#### Data
- Opening Delimiter -
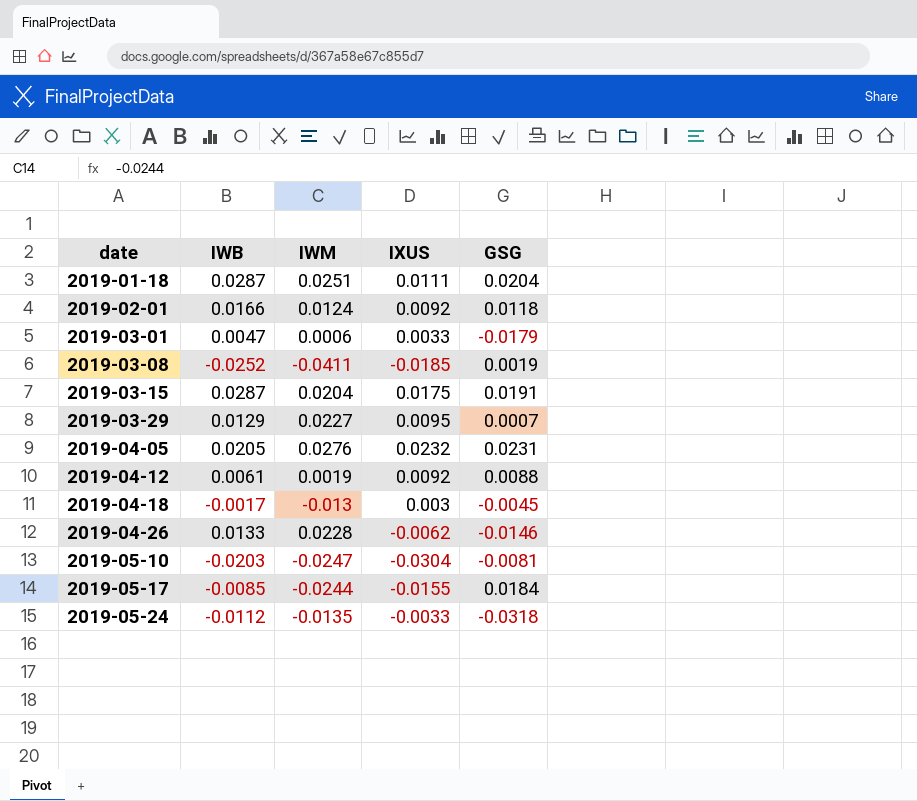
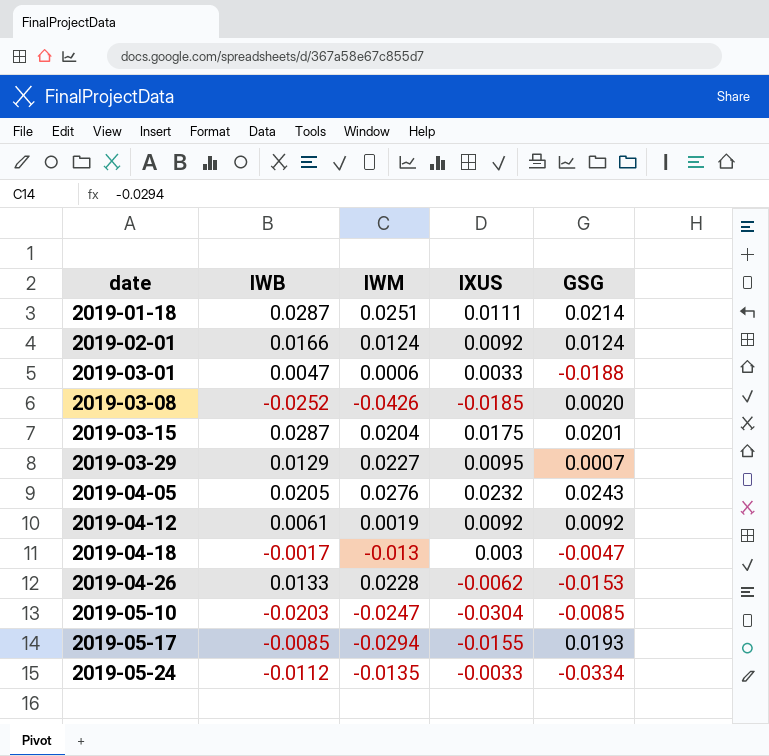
2019-01-18 | GSG: 0.0204 -> 0.0214
2019-02-01 | GSG: 0.0118 -> 0.0124
2019-03-01 | GSG: -0.0179 -> -0.0188
2019-03-08 | IWM: -0.0411 -> -0.0426
2019-03-08 | GSG: 0.0019 -> 0.0020
2019-03-15 | GSG: 0.0191 -> 0.0201
2019-04-05 | GSG: 0.0231 -> 0.0243
2019-04-12 | GSG: 0.0088 -> 0.0092
2019-04-18 | GSG: -0.0045 -> -0.0047
2019-04-26 | GSG: -0.0146 -> -0.0153
2019-05-10 | GSG: -0.0081 -> -0.0085
2019-05-17 | IWM: -0.0244 -> -0.0294
2019-05-17 | GSG: 0.0184 -> 0.0193
2019-05-24 | GSG: -0.0318 -> -0.0334

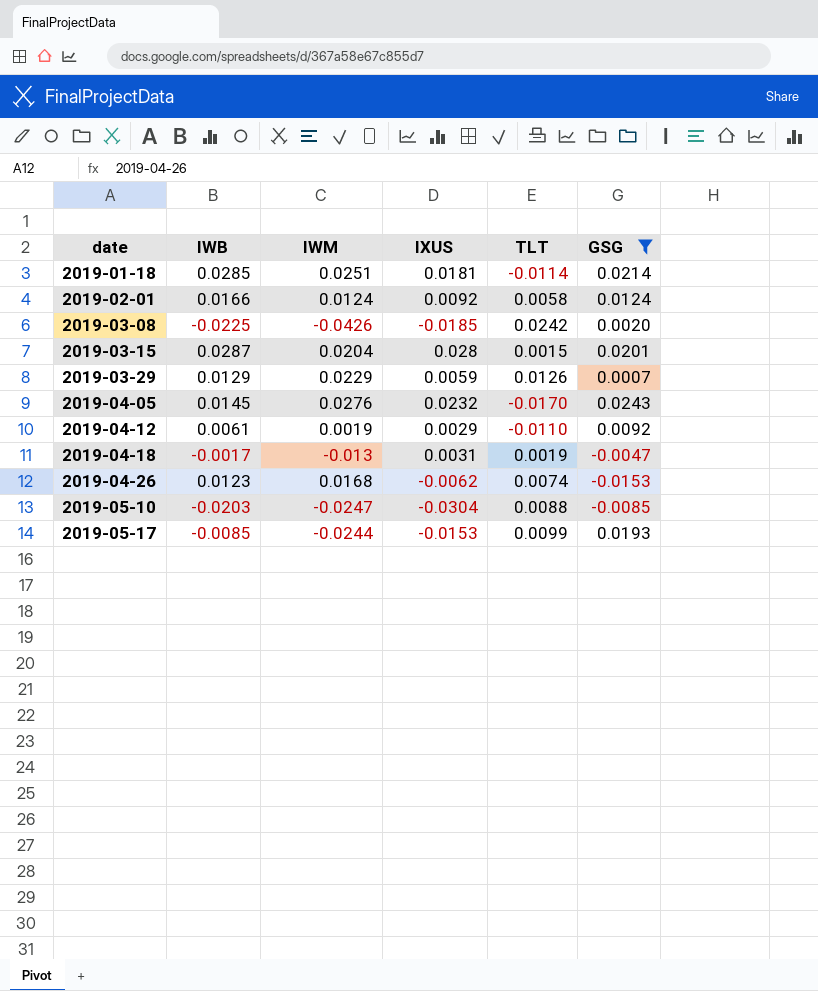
filter: none -> GSG >= -0.0153
column TLT | position: none -> 5
2019-01-18 | IWB: 0.0287 -> 0.0285
2019-01-18 | IXUS: 0.0111 -> 0.0181
2019-03-08 | IWB: -0.0252 -> -0.0225
2019-03-15 | IXUS: 0.0175 -> 0.028
2019-03-29 | IWM: 0.0227 -> 0.0229
2019-03-29 | IXUS: 0.0095 -> 0.0059
2019-04-05 | IWB: 0.0205 -> 0.0145
2019-04-12 | IXUS: 0.0092 -> 0.0029
2019-04-18 | IXUS: 0.003 -> 0.0031
2019-04-26 | IWB: 0.0133 -> 0.0123
2019-04-26 | IWM: 0.0228 -> 0.0168
2019-05-17 | IWM: -0.0294 -> -0.0244
2019-05-17 | IXUS: -0.0155 -> -0.0153

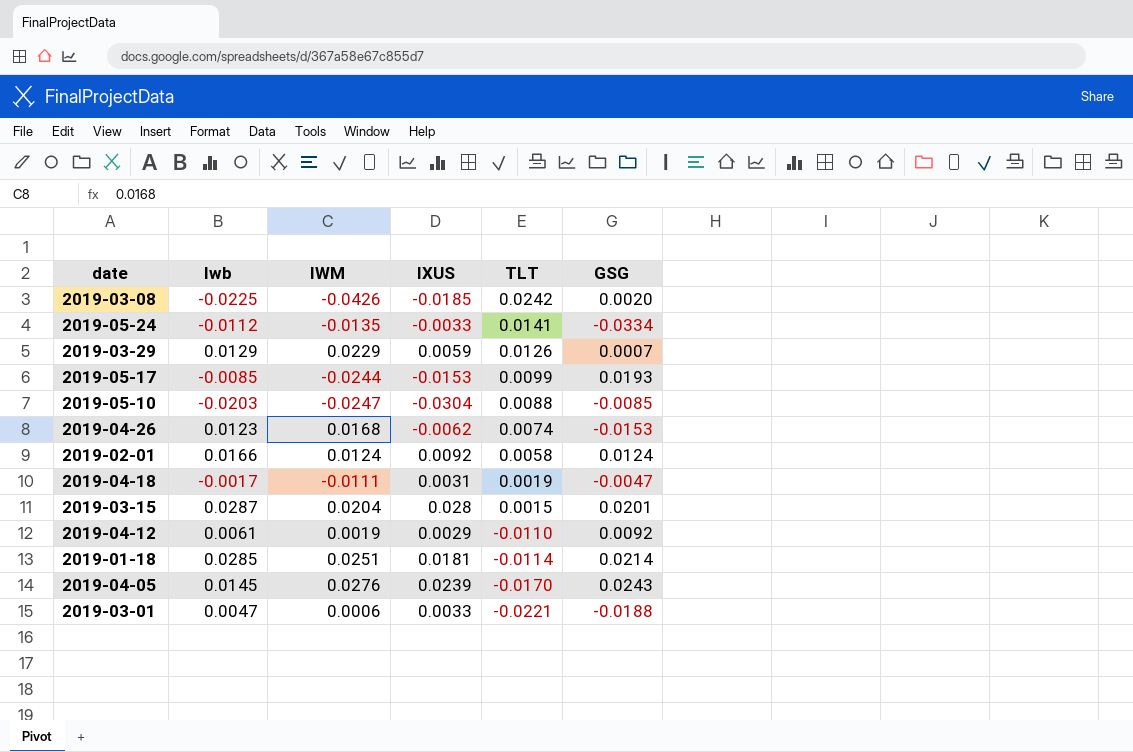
filter: GSG >= -0.0153 -> none
row order: date ascending -> TLT descending
column name: IWB -> Iwb
2019-04-18 | IWM: -0.013 -> -0.0111
2019-04-05 | IXUS: 0.0232 -> 0.0239

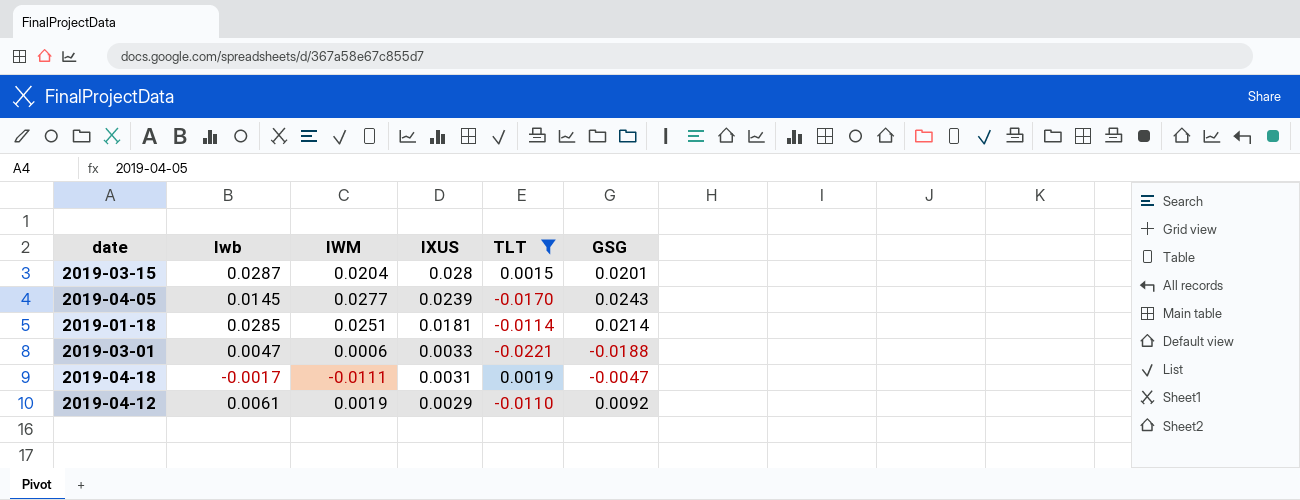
filter: none -> TLT <= 0.0019
row order: TLT descending -> IXUS descending
2019-04-05 | IWM: 0.0276 -> 0.0277

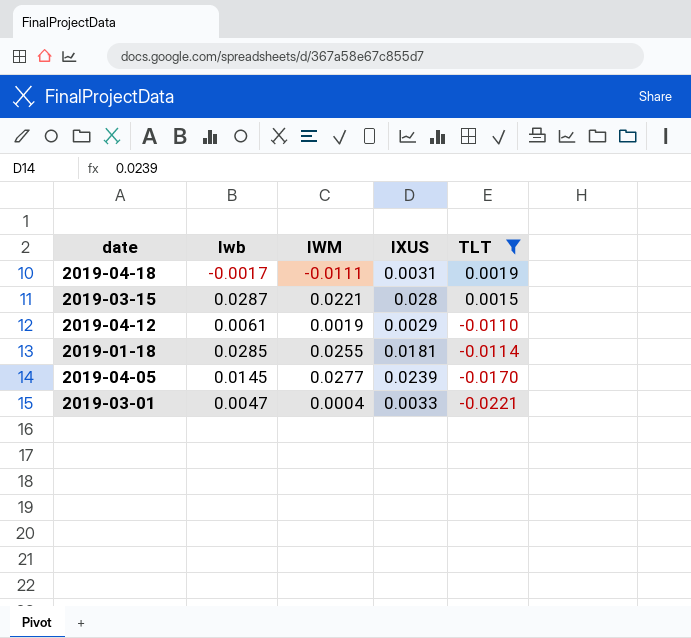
row order: IXUS descending -> TLT descending
column GSG | position: 6 -> none
2019-03-15 | IWM: 0.0204 -> 0.0221
2019-01-18 | IWM: 0.0251 -> 0.0255
2019-03-01 | IWM: 0.0006 -> 0.0004

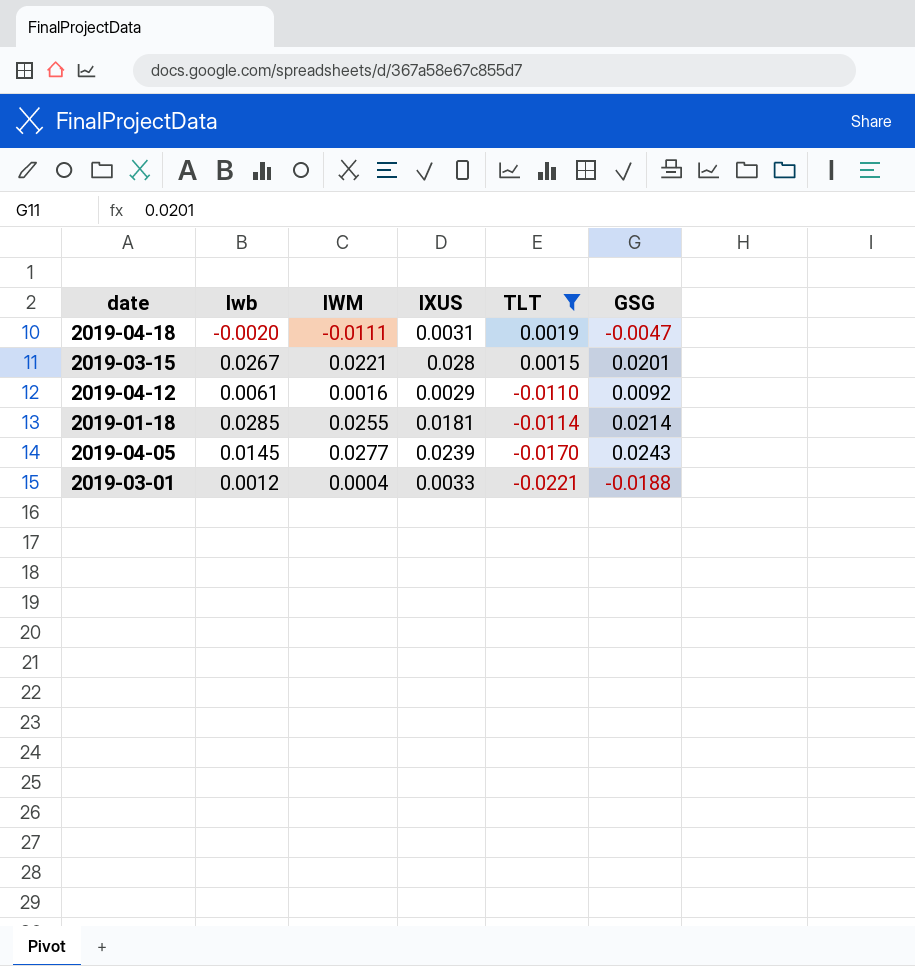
column GSG | position: none -> 6
2019-04-18 | Iwb: -0.0017 -> -0.0020
2019-03-15 | Iwb: 0.0287 -> 0.0267
2019-04-12 | IWM: 0.0019 -> 0.0016
2019-03-01 | Iwb: 0.0047 -> 0.0012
- Closing Delimiter -
The stretch above running from the line with "2019-05-17 | GSG: 0.0184 -> 0.0193" through the line with "2019-04-18 | IXUS: 0.003 -> 0.0031" is all you should copy, exactly, leaving out the pictures.

2019-05-17 | GSG: 0.0184 -> 0.0193
2019-05-24 | GSG: -0.0318 -> -0.0334

filter: none -> GSG >= -0.0153
column TLT | position: none -> 5
2019-01-18 | IWB: 0.0287 -> 0.0285
2019-01-18 | IXUS: 0.0111 -> 0.0181
2019-03-08 | IWB: -0.0252 -> -0.0225
2019-03-15 | IXUS: 0.0175 -> 0.028
2019-03-29 | IWM: 0.0227 -> 0.0229
2019-03-29 | IXUS: 0.0095 -> 0.0059
2019-04-05 | IWB: 0.0205 -> 0.0145
2019-04-12 | IXUS: 0.0092 -> 0.0029
2019-04-18 | IXUS: 0.003 -> 0.0031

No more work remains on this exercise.